While growing up in Dhanbad, Jharkhand, Abhishek Azad knew very little about homosexuality, and absolutely nothing about section 377 and equal rights. Though cities were racing ahead in awareness and acceptance, in small towns like his homosexuality was still out of conversations.
However, when a manager he worked under at a steel firm came out to him, he knew it was about time he educated himself. “I rushed home earlier than usual that day and delved into the available information on the internet. By evening, I knew I would be supporting him,” says Azad, 25, a business analyst with Accenture, Mumbai. “His sexuality didn’t make him any different,” he quickly adds.
Minutes into our conversation, Azad fondly remembers this play he and his group of thespians had performed for LGBT awareness in Dhanbad. The same town that hardly spoke about LGBTs applauded the group’s play, paving the way for Azad to boldly support the community.
The Card of Pride
At his new workplace in Mumbai, Azad says, this colourful, flashy card that some colleagues attached to their identity cards fascinated him. Upon inquiring he learnt that it was the Ally card. “I wanted to openly support more like my manager. Back home it wasn’t possible, but here there was an opportunity right in front of me,” he says.

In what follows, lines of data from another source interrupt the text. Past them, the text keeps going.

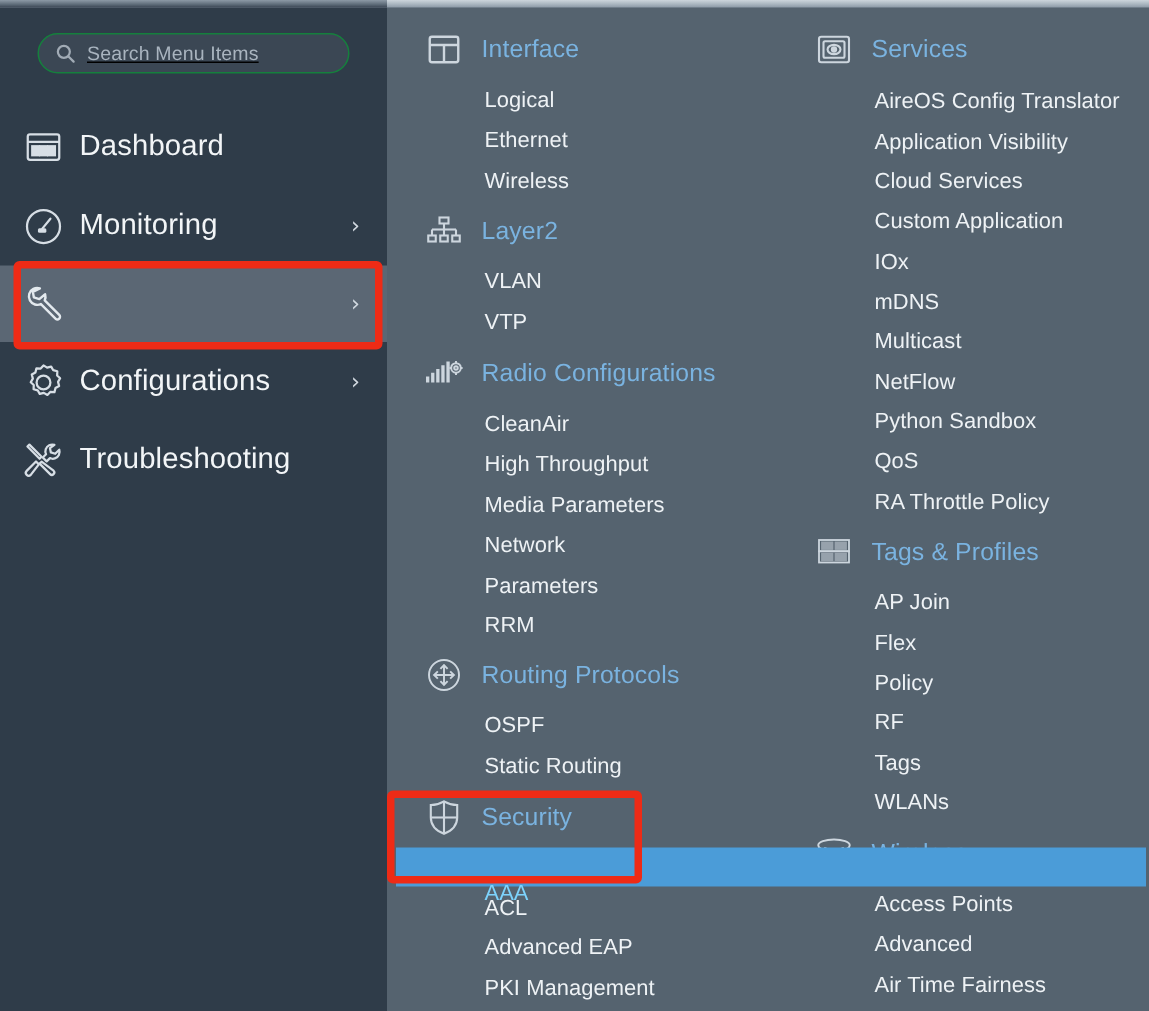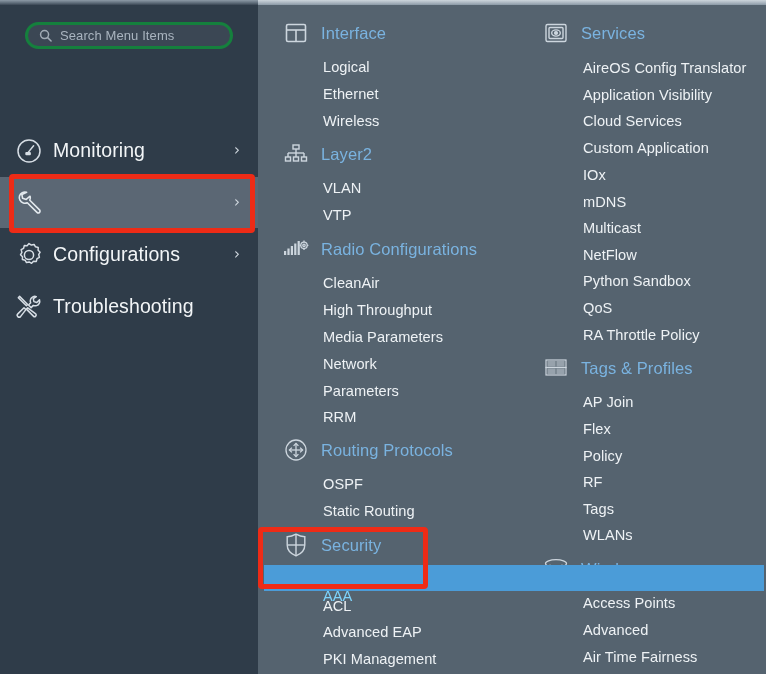--- a/index.html
+++ b/index.html
@@ -48,13 +48,14 @@
     position: absolute;
     left: 25px; top: 22px;
     width: 208px; height: 27px;
-    border: 3px solid #15803d;
+    border: 1px solid #15803d;
     border-radius: 14px;
     background: #3b4754;
     box-sizing: border-box;
     display: flex;
     align-items: center;
     padding-left: 11px;
+    text-decoration: underline;
   }
   .search-icon { width: 13px; height: 13px; flex: 0 0 auto; opacity: .85; }
   .search-text {

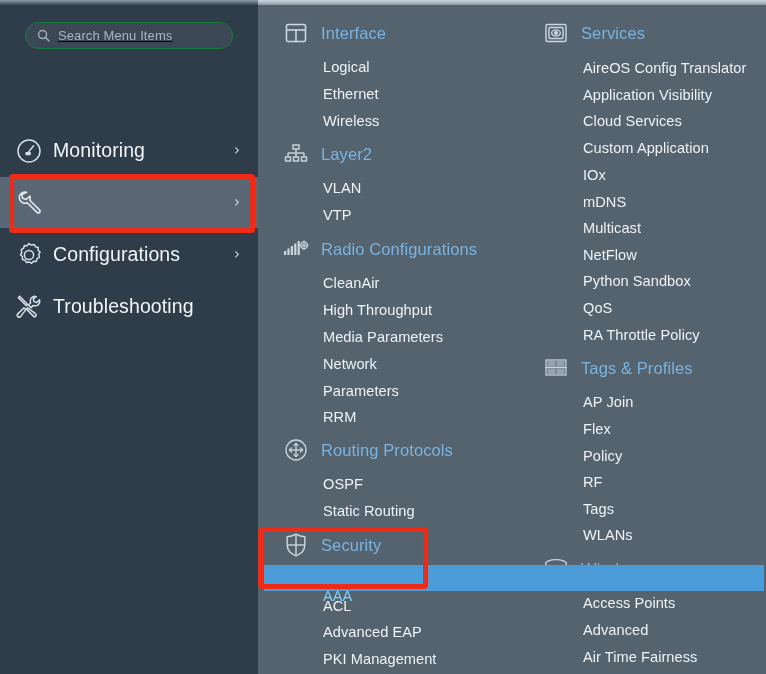--- a/index.html
+++ b/index.html
@@ -446,6 +446,19 @@
         <span class="search-text">Search Menu Items</span>
       </div>
 
+      <div class="nav-item" style="top:72px">
+        <span class="nav-icon">
+          <svg width="26" height="26" viewBox="0 0 26 26" fill="none" stroke="#d7dee5" stroke-width="1.5">
+            <rect x="2.5" y="4.5" width="21" height="17" rx="1.5"></rect>
+            <line x1="2.5" y1="9.5" x2="23.5" y2="9.5"></line>
+            <rect x="5.5" y="12.5" width="4.5" height="6" fill="#d7dee5"></rect>
+            <rect x="10.8" y="12.5" width="4.5" height="6" fill="#d7dee5"></rect>
+            <rect x="16.1" y="12.5" width="4.5" height="6" fill="#d7dee5"></rect>
+          </svg>
+        </span>
+        <span class="nav-label">Dashboard</span>
+        <span class="nav-chevron"></span>
+      </div>
 
       <div class="nav-item" style="top:125px">
         <span class="nav-icon">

Accenture is one of the companies that have been strong supporters of LGBT rights. Azad says that besides all employees receiving mailers, the Ally group frequently organizes flash mobs, pride walks and skits to sensitize employees and bring about awareness in the company. At Accenture, he says he has found a platform to proudly extend his support for LGBT rights.
The emphasis on the inclusiveness at workplaces has intensified of late. In June this year, six companies joined the Pune Pride March that had inclusiveness as its theme. However, in July this year, inclusiveness took the centre stage as a Bangalore firm sacked a female employee reportedly for being a lesbian, and a man in England was instructed by his bosses to not apply makeup at work.
Azad says an inclusive workplace plays a great role for not only the members of the community but everyone at large. “People need to feel comfortable and accepted at their workplaces, irrespective of their identity or sexuality, to be able to give their best,” he says, while adding that it contributes to creating a positive work environment.
Calling inclusiveness “a big step in the forward direction,” he highlights, “Policies to ensure inclusiveness are equally important for breaking the stereotypical bubbles some are into.” “An accepting and tolerant environment is what we need at the moment. Inclusiveness ensures people are aware that being different is absolutely fine and that one should have an open heart for all,” he says as he signs off.